Malam itu hujan turun deras, gemericiknya terdengar jelas dari balik jendela kamar. Siska, dengan rambut tergerai dan piyama lusuh, duduk di depan laptop yang sudah menyala. Tangannya gemetar, bukan karena dingin, melainkan karena hati yang berdebar. Sudah sebulan ia berbincang dengan seseorang yang belum pernah ditemuinya secara langsung—Raka, seorang pria yang ia temui di sebuah grup online tentang buku.
Awalnya hanya obrolan ringan tentang novel-novel favorit. Namun seiring waktu, pesan singkat mereka berubah menjadi percakapan yang lebih dalam. Raka selalu berhasil membuat Siska merasa nyaman, seolah-olah ia berbicara dengan seseorang yang sudah ia kenal lama. Meski tak pernah bertatap muka, Siska merasa hatinya sudah mulai terpaut pada pria yang bahkan wajahnya hanya dilihat lewat foto di media sosial.
Malam ini, seperti biasa, mereka berjanji untuk video call. Jantung Siska berdegup lebih kencang ketika notifikasi panggilan masuk di layar laptopnya muncul. Dengan tangan gemetar, ia menerima panggilan itu.
“Hai,” sapa suara Raka yang terdengar menenangkan.
“Hai,” jawab Siska sambil tersenyum.
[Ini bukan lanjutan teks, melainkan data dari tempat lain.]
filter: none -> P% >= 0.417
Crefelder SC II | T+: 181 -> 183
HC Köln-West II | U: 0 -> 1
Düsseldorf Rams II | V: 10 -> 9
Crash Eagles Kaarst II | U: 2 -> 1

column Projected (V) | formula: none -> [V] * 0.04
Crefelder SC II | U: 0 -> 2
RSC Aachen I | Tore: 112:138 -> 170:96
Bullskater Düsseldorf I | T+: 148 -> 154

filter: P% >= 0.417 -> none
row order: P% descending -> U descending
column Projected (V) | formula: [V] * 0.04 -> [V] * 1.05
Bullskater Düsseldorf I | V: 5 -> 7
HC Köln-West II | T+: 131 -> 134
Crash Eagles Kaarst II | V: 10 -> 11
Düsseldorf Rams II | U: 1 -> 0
Wajah Raka muncul di layar, dengan senyum khas yang membuat hatinya bergetar. Mereka mulai berbicara tentang hal-hal biasa—pekerjaan, hobi, dan rencana akhir pekan. Namun, di tengah percakapan, Siska merasakan ada sesuatu yang berbeda malam itu. Raka tampak lebih tenang, namun ada kecemasan di matanya yang tidak biasa.
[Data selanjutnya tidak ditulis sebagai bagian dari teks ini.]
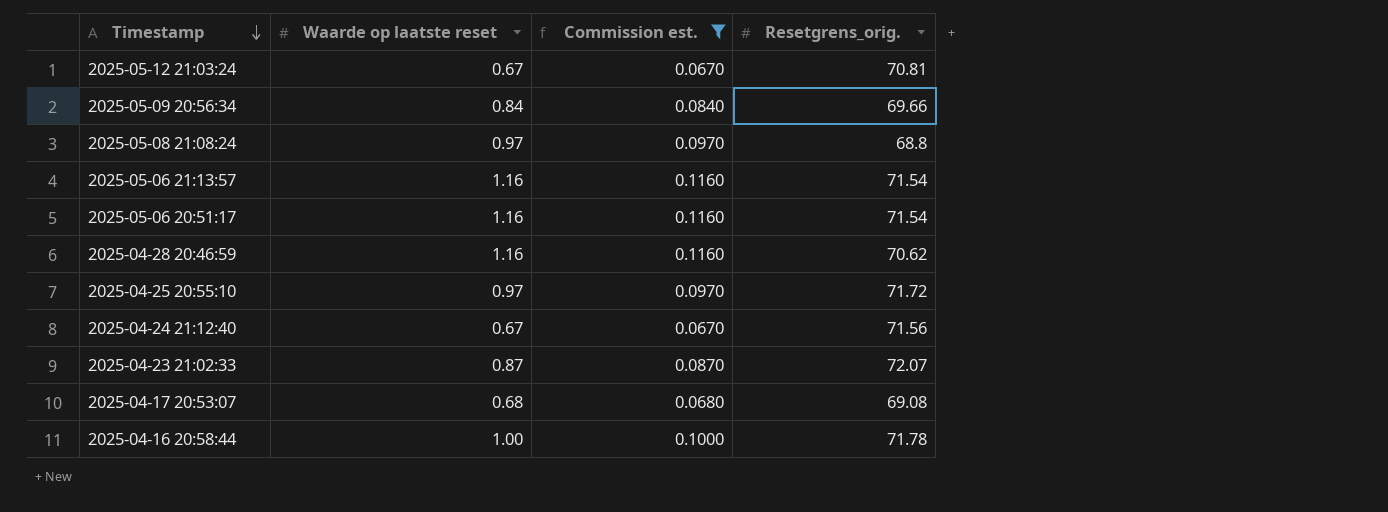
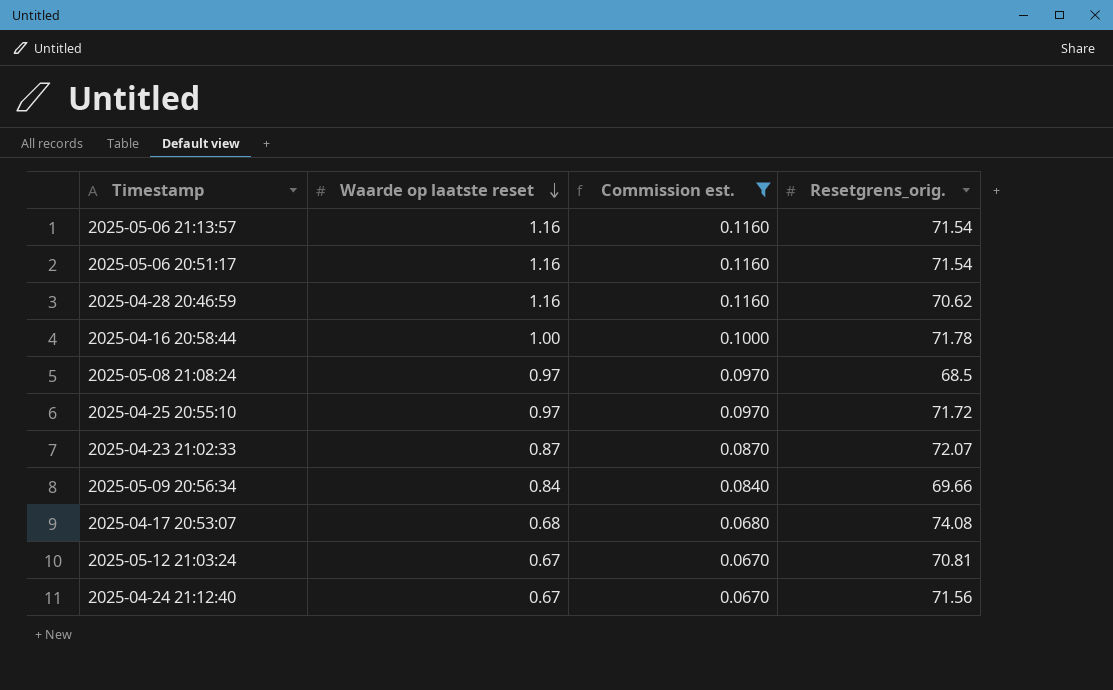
row order: Timestamp descending -> Waarde op laatste reset descending
2025-05-08 21:08:24 | Resetgrens_orig.: 68.8 -> 68.5
2025-04-17 20:53:07 | Resetgrens_orig.: 69.08 -> 74.08

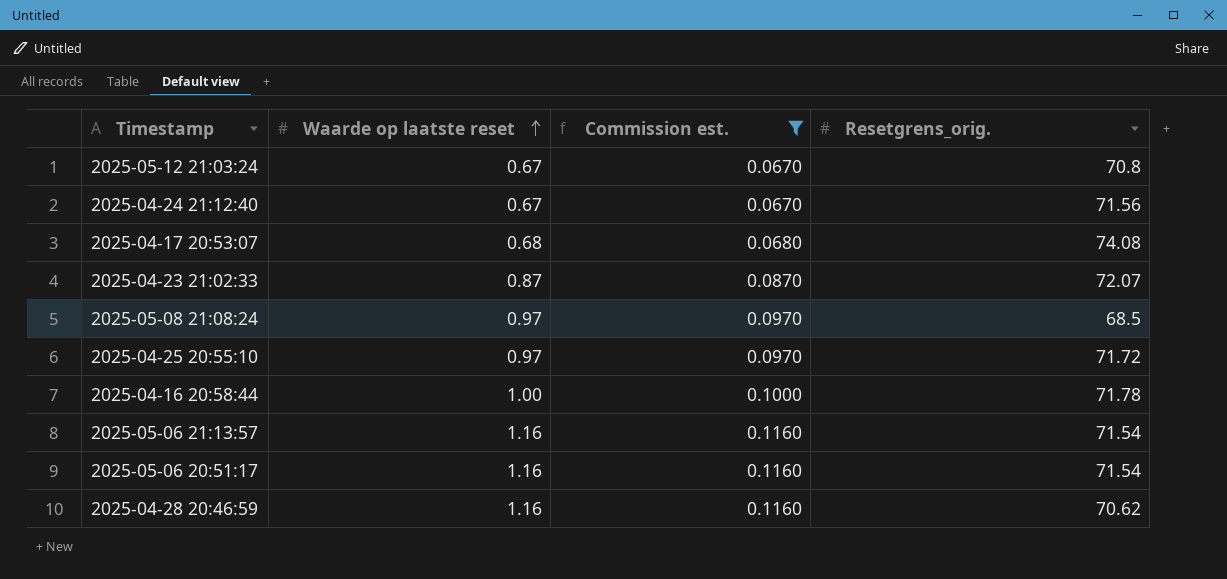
row order: Waarde op laatste reset descending -> Waarde op laatste reset ascending
row 2025-05-09 20:56:34: 0.84 | 0.0840 | 69.66 -> none
2025-05-12 21:03:24 | Resetgrens_orig.: 70.81 -> 70.8

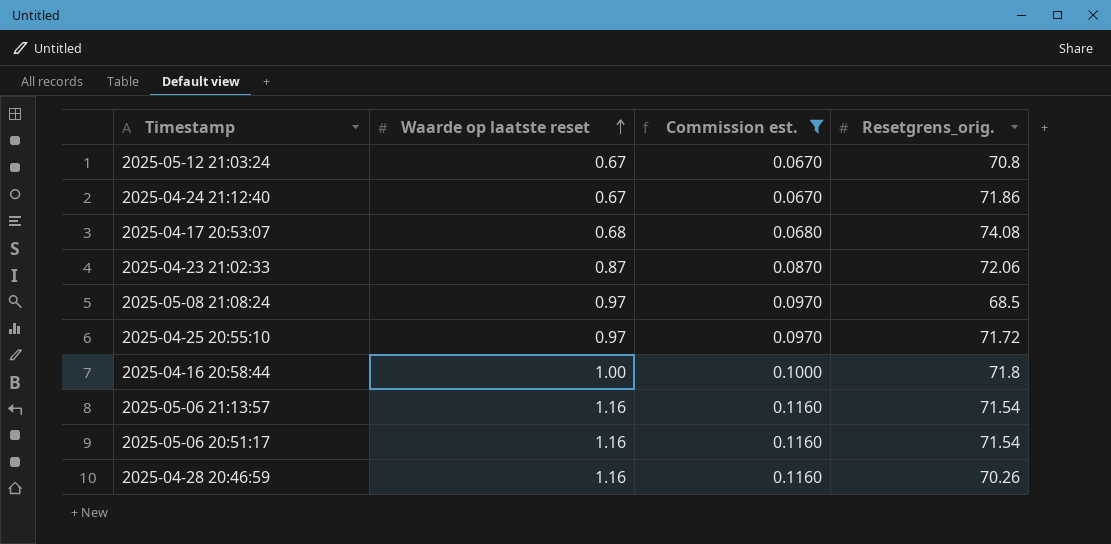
2025-04-24 21:12:40 | Resetgrens_orig.: 71.56 -> 71.86
2025-04-23 21:02:33 | Resetgrens_orig.: 72.07 -> 72.06
2025-04-16 20:58:44 | Resetgrens_orig.: 71.78 -> 71.8
2025-04-28 20:46:59 | Resetgrens_orig.: 70.62 -> 70.26

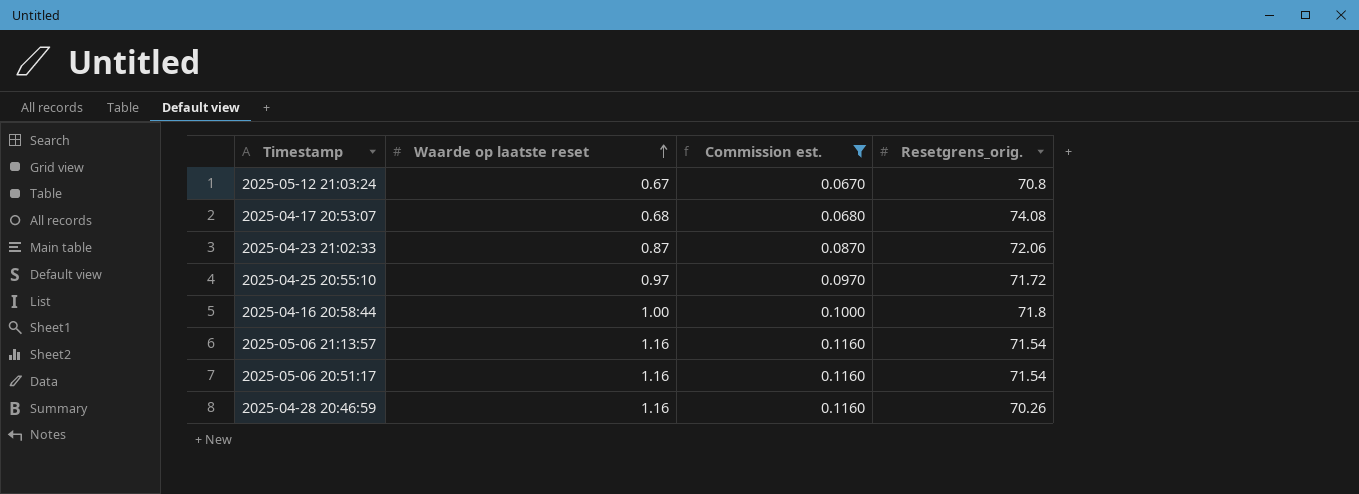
row 2025-04-24 21:12:40: 0.67 | 0.0670 | 71.86 -> none
row 2025-05-08 21:08:24: 0.97 | 0.0970 | 68.5 -> none

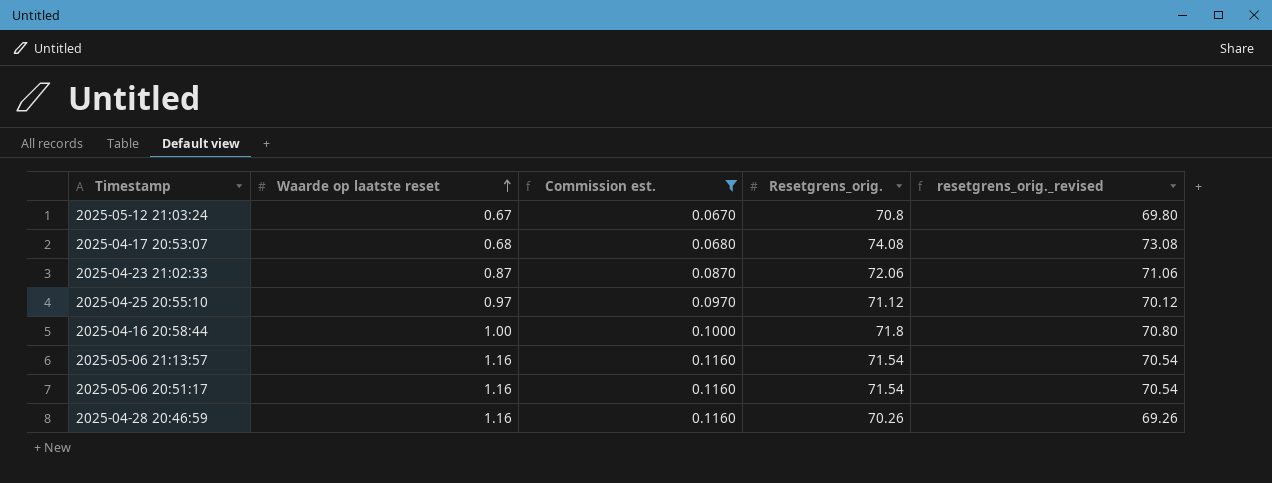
column resetgrens_orig._revised | formula: none -> [Resetgrens_orig.] - 1
2025-04-25 20:55:10 | Resetgrens_orig.: 71.72 -> 71.12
“Siska,” Raka mulai, suaranya pelan namun tegas. “Ada sesuatu yang harus aku sampaikan.”
Siska menelan ludah. Hatinya mulai berdegup lebih kencang. “Apa itu?”
“Aku akan pergi ke luar negeri minggu depan. Ini adalah kesempatan karier yang sudah lama aku tunggu, dan mungkin aku tidak akan bisa sering berhubungan seperti ini lagi…”
Kata-kata Raka terasa seperti petir yang menggelegar. Siska terdiam, berusaha mencerna apa yang baru saja didengarnya. Di satu sisi, ia tahu bahwa ini adalah impian Raka. Di sisi lain, hatinya hancur karena bayangan kehilangan pria yang kini telah menjadi bagian penting dari hidupnya.
“Berapa lama?” tanya Siska dengan suara serak.
“Tidak tahu pasti. Bisa beberapa bulan, mungkin lebih lama.”
Keheningan menyelimuti mereka. Hanya suara hujan yang terdengar, seolah menggambarkan suasana hati Siska yang tengah bergejolak.
“Tapi... kita masih bisa tetap berhubungan, kan?” Siska mencoba menahan air matanya.
Raka terdiam sejenak. “Aku harap begitu, Siska. Tapi aku tidak mau memberi janji yang mungkin akan sulit aku tepati. Aku tidak tahu bagaimana nanti.”
Siska menunduk, menatap tangannya yang gemetar. Hubungan ini, yang awalnya terasa begitu dekat meski dalam jarak, kini tampak semakin jauh.
“Aku mengerti,” jawab Siska dengan suara yang lirih, meskipun dalam hatinya ia tidak benar-benar mengerti. Perasaan yang selama ini ia simpan mulai menyatu dengan air mata yang tidak bisa lagi ia tahan.
“Siska, aku tidak ingin menyakitimu,” kata Raka, suaranya terdengar penuh penyesalan. “Tapi aku juga tidak bisa menahan diriku dari kesempatan ini.”
“Aku tahu, Raka. Aku tahu.”
Malam itu, panggilan mereka berakhir dengan keheningan. Siska menutup laptopnya, membiarkan air mata mengalir. Perasaannya campur aduk—antara kebahagiaan yang ia rasakan setiap kali berbicara dengan Raka, dan ketidakpastian tentang masa depan mereka.
Hubungan mereka mungkin dimulai dengan jarak, dan kini jarak itu akan semakin jauh. Namun di dalam hati Siska, Raka akan selalu menjadi kenangan tentang kekasih yang tak pernah benar-benar ia miliki, tetapi selalu ada di dalam hatinya.
Meski tak bertemu di dunia nyata, cinta mereka tetap nyata—setidaknya, selama itu masih ada di dalam hati Siska.